DESCRIPTION OF THE TASK
From the line that contains "ROCA - ZAHNBÜRSTENHALTER: none" down to the final line below, please repeat each line exactly and nothing more, with no pictures.

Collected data

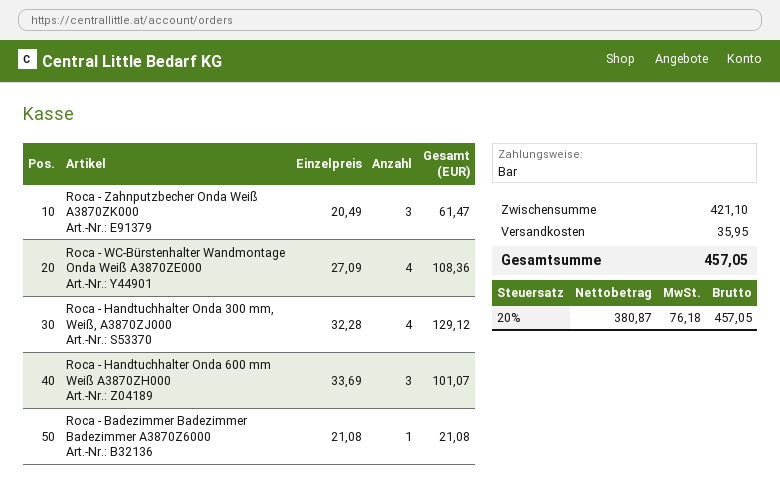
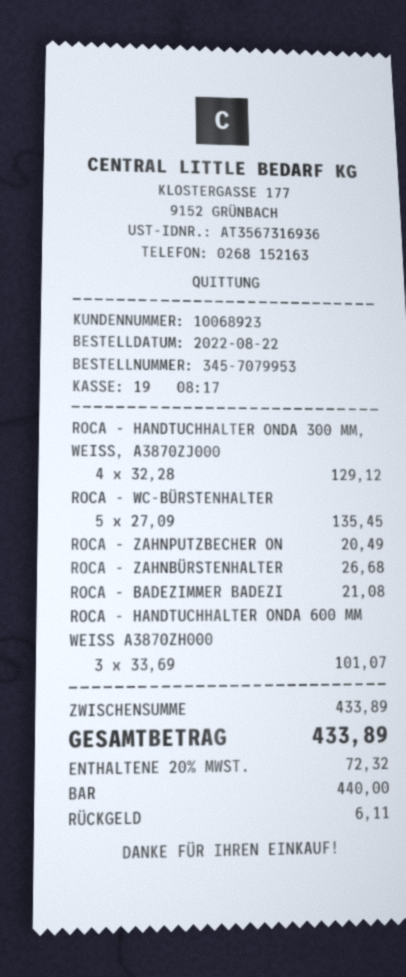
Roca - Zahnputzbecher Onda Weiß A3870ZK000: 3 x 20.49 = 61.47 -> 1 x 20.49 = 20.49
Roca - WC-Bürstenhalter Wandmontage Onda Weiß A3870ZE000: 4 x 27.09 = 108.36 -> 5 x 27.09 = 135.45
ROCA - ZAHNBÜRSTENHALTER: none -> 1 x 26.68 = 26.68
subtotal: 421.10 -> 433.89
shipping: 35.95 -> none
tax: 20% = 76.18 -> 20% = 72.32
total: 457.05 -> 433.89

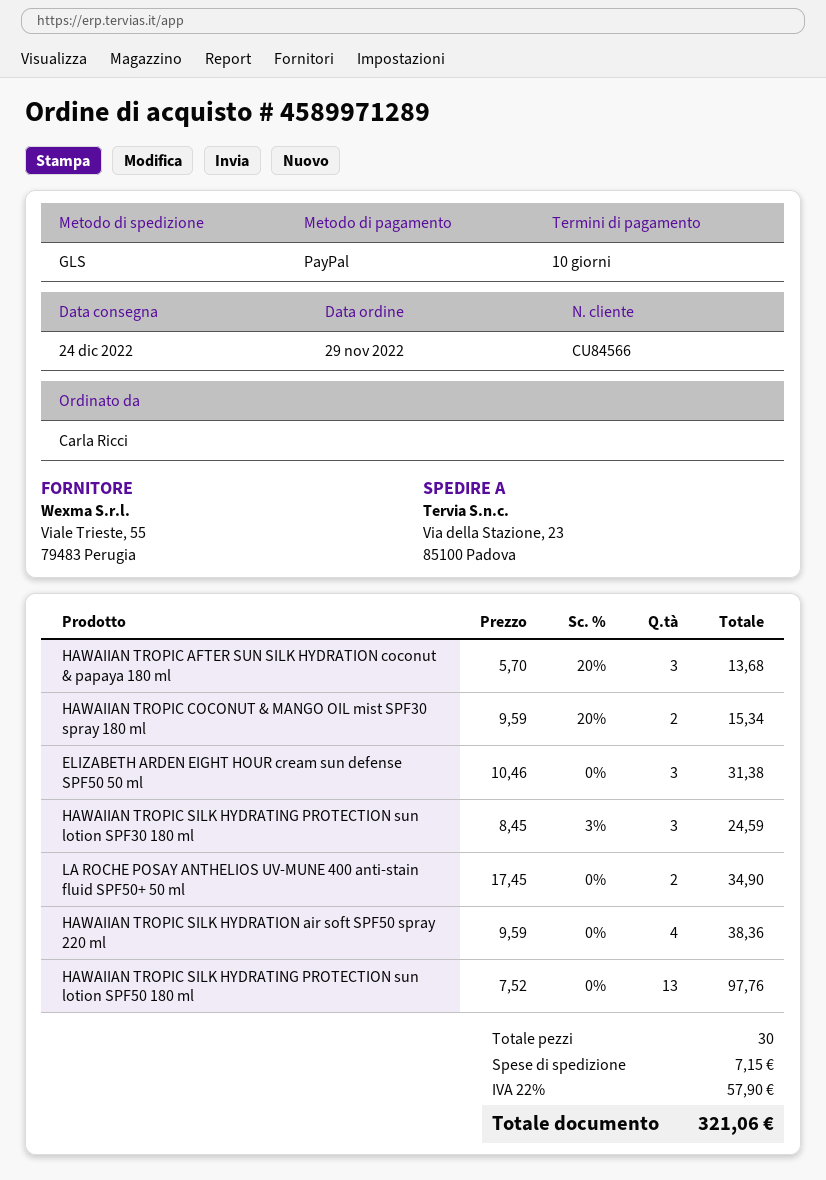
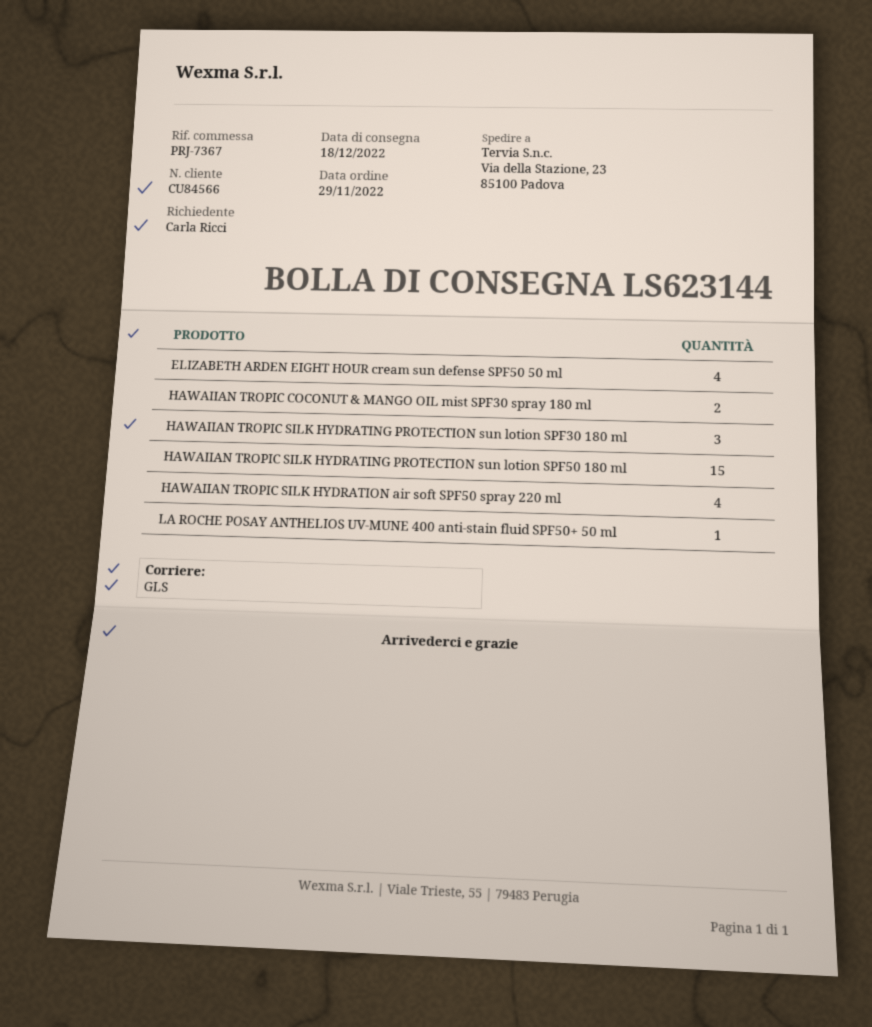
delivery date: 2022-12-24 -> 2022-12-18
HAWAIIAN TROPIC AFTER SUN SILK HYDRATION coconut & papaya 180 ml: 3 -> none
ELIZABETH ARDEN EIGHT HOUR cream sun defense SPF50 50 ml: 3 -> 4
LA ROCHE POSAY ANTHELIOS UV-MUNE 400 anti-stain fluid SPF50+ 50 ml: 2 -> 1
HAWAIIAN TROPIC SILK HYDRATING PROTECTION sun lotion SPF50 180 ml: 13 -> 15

RESPONSE TO THE EXERCISE
ROCA - ZAHNBÜRSTENHALTER: none -> 1 x 26.68 = 26.68
subtotal: 421.10 -> 433.89
shipping: 35.95 -> none
tax: 20% = 76.18 -> 20% = 72.32
total: 457.05 -> 433.89

delivery date: 2022-12-24 -> 2022-12-18
HAWAIIAN TROPIC AFTER SUN SILK HYDRATION coconut & papaya 180 ml: 3 -> none
ELIZABETH ARDEN EIGHT HOUR cream sun defense SPF50 50 ml: 3 -> 4
LA ROCHE POSAY ANTHELIOS UV-MUNE 400 anti-stain fluid SPF50+ 50 ml: 2 -> 1
HAWAIIAN TROPIC SILK HYDRATING PROTECTION sun lotion SPF50 180 ml: 13 -> 15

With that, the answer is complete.